Beki Grinter

The Trailing Spouse: a DBO post

In academia, academic management, research, women on September 12, 2010 at 9:46 am

Recently Female Science Professor posted an article on the trailing spouse. (The trailing spouse is the person who trails in a dual body opportunity…)

Dual Body Opportunities (DBO) are usually focused on hiring, but this was a post-hiring post. She’d received an email from someone who asked questions about what happens post hiring.

The email to FSP, explained,

After several years together in this department, I am realizing that there is another component to the two-body problem that I had not anticipated: although we have equal jobs, we are not treated as equals. I am not sure if this is the result of 1) difference in job performance; 2) gender; or 3) trailing vs. non-trailing spouse.

And then the author of that email to FSP went on to say that

In our situation, my husband was offered a position first. Our negotiations led to a second position (mine) in which I was provided similar resources in terms of space, start-up, salary etc.

Despite starting on nearly equal footing, several inequities have developed since we started our jobs. For example, despite equal teaching components of our job, our teaching loads are far from equal. Since we joined this department, my teaching assignments have involved more (different) courses, with more students per course, with courses that meet more often during the week.


A second example comes from service assignments. I have been asked to serve on numerous, sometimes time-consuming but largely inconsequential committees where as my husband has been asked and has served on every major decision-making committee we have (e.g., graduate admissions, finances).

Female Science Professor says that while she was the “trailing spouse” in her current position, i.e. her husband was hired first, that while she started out in a position of inequity, things have changed over time, as she’s demonstrated her ability, and also had a good mentor to help her.

Like the author of the letter to FSP, I think that my husband and I were treated equally.
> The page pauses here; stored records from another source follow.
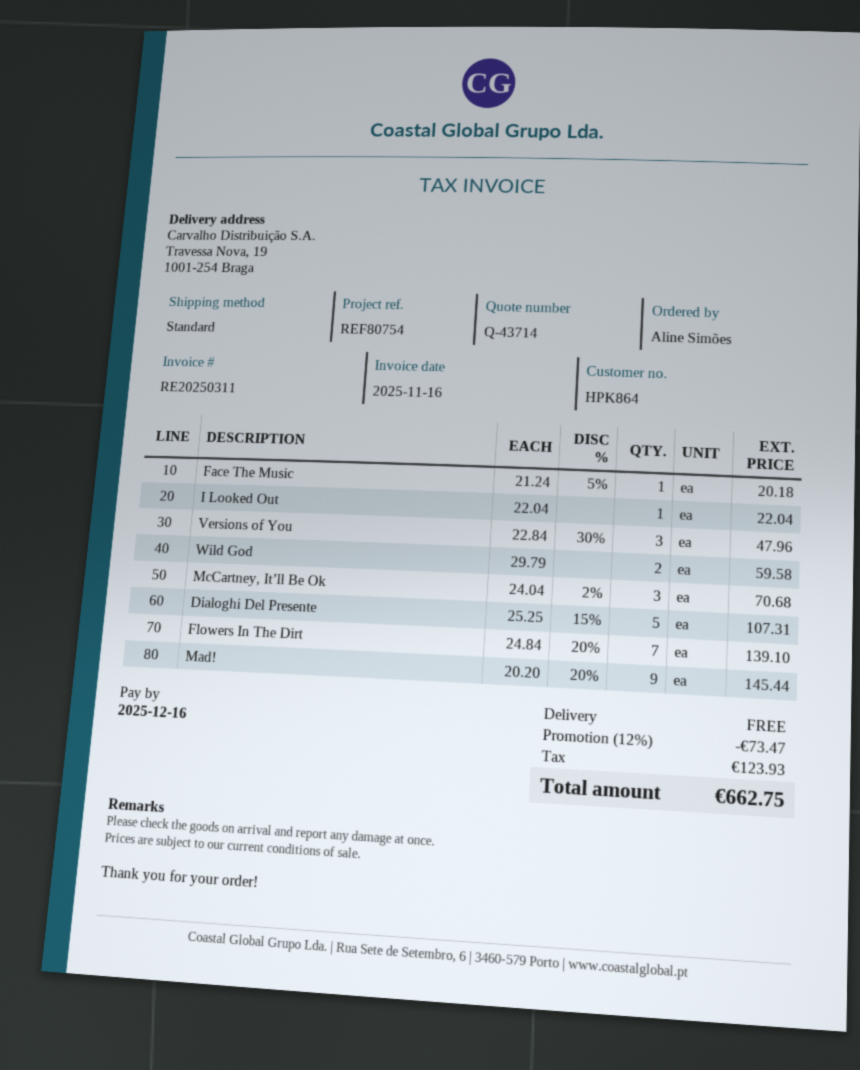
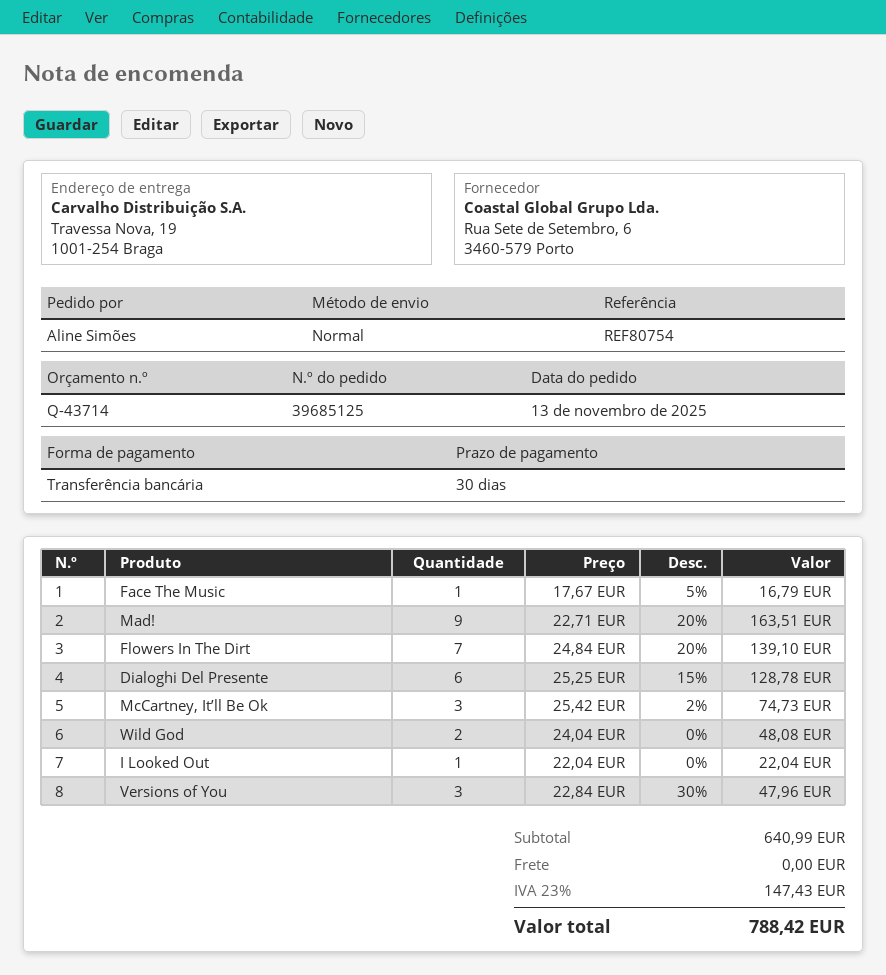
Face The Music: 1 x 21.24 - 5% = 20.18 -> 1 x 17.67 - 5% = 16.79
Wild God: 2 x 29.79 = 59.58 -> 2 x 24.04 = 48.08
McCartney, It’ll Be Ok: 3 x 24.04 - 2% = 70.68 -> 3 x 25.42 - 2% = 74.73
Dialoghi Del Presente: 5 x 25.25 - 15% = 107.31 -> 6 x 25.25 - 15% = 128.78
Mad!: 9 x 20.20 - 20% = 145.44 -> 9 x 22.71 - 20% = 163.51
discount: 12% = 73.47 -> none
tax: 123.93 -> 147.43
total: 662.75 -> 788.42

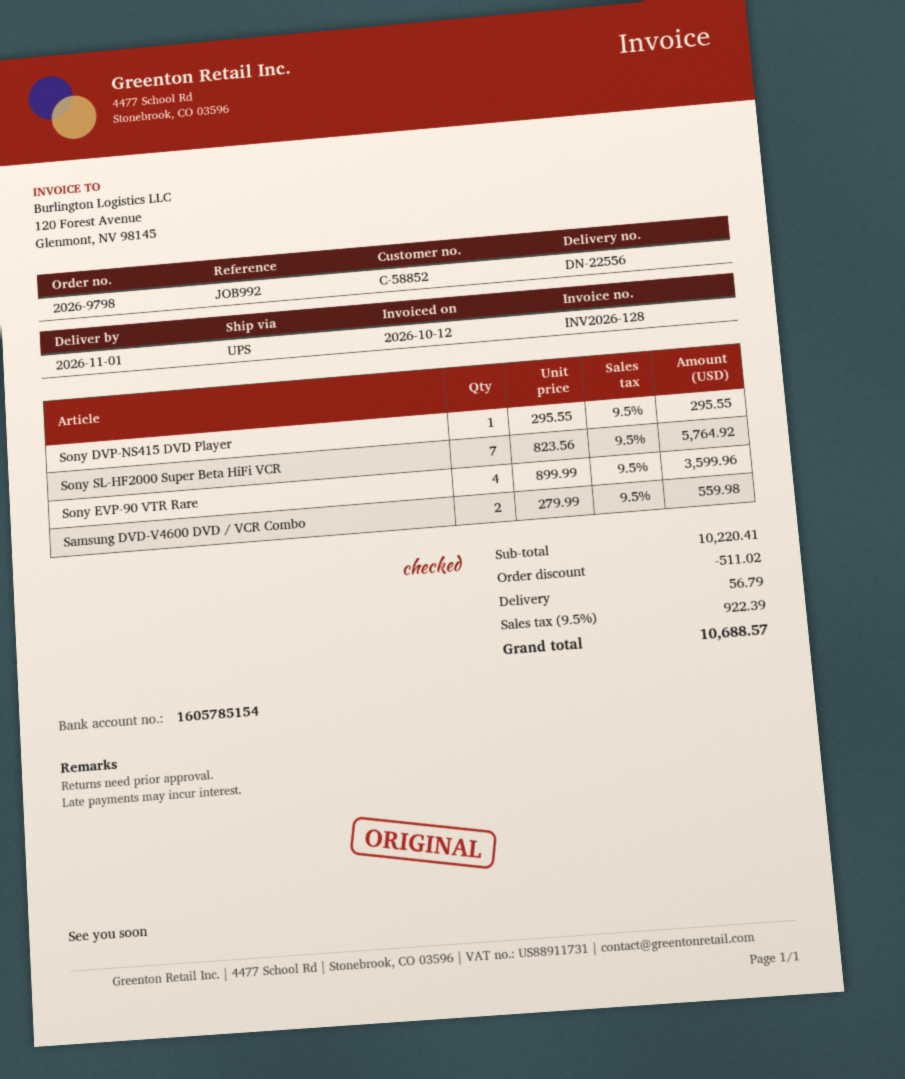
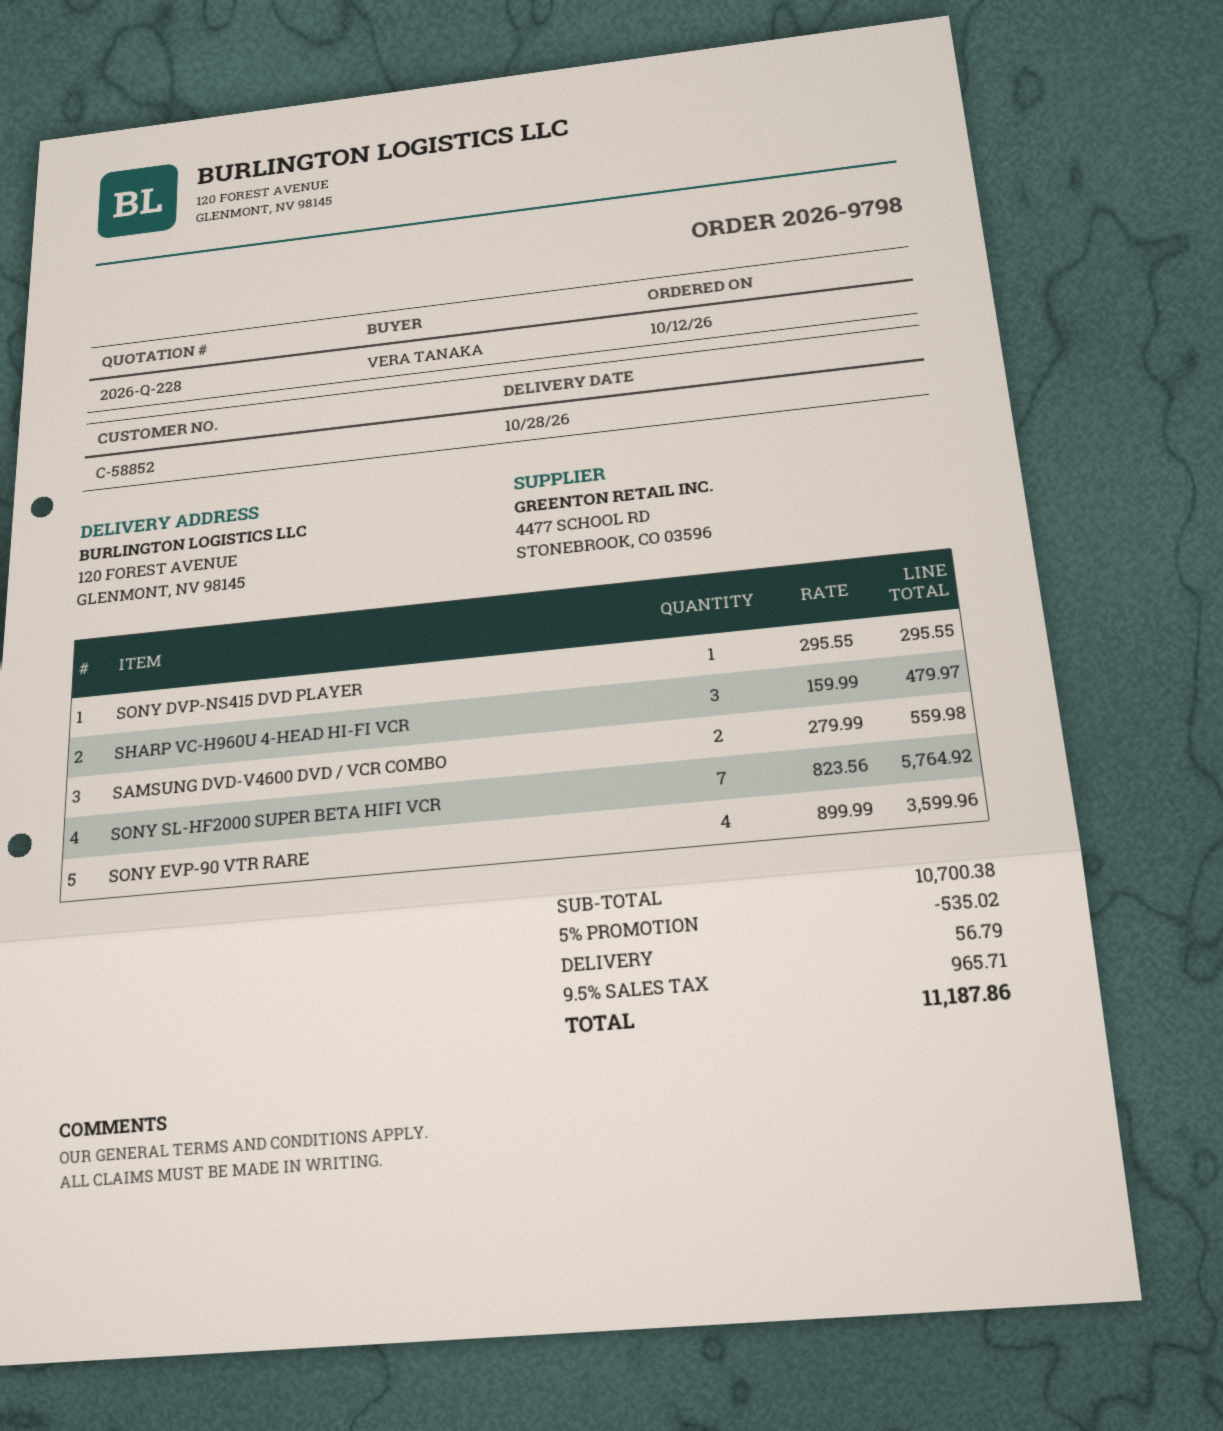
delivery date: 2026-11-01 -> 2026-10-28
SHARP VC-H960U 4-HEAD HI-FI VCR: none -> 3 x 159.99 = 479.97
subtotal: 10220.41 -> 10700.38
discount: 511.02 -> 535.02
tax: 9.5% = 922.39 -> 9.5% = 965.71
total: 10688.57 -> 11187.86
Like FSP I think a good mentor matters, and like FSP I think that careers over time vary and that’s crucial to understand. Career change, varying degrees of success or not, has been a feature over my entire career not just since I became part of a DBO. Some of it has been of my own making (poor problem selection, a decision to change jobs, directions etc) and some of it not of my own making. The rhythms of research have this consequence, and we would all advise our students not compare themselves to others. In one way this is true for DBOs also. If you are both trying to have a fulfilling career, then local variability may be just that.

On the other hand, the post to FSP raises quite fair questions. While research is uncontrollable, the types of service, the loads of teaching etc. should not, IMO, vary so much. Those are very reasonable to observe and ensure that equality is being managed. I’ve posted before about academic service loads, and gender imbalance. More general imbalances persist, like the fact that wome still earn 77cents on the male dollar, despite the promise of equality. It’s these structural and persistent inequities that I presume that the author of the email refers to when she asks FSP whether it’s gender thats led her to become the trailing spouse. I can’t answer the question she poses, but I have great empathy for her situation.

What I most agree with in FSP’s post is having a mentor, formal or informal, who is your champion. And of course not having the same mentor as your DBO. Trying to make as much of your individual identity. I’ve talked about having separate projects and so forth, establishing individual research identities that are clearly visible and easy to separate and articulate.

The letter to FSP raises some really important concerns. A DBO is not just a hiring concern, it’s something that has to be managed continuously (I’ve written about this with respect to tenure, but certainly I think it’s also a part of total career management). That may include deciding that there are gulfs between the partners that are not fair, nor of the partner’s own making/circumstances (the latter say being a difference in points in career) and taking actions to try to resolve this.

If I had a “making the most of this” comment to end with, I’d say that there’s a degree of intentionality and thought that being a DMO demands, and that’s probably no bad thing for a career.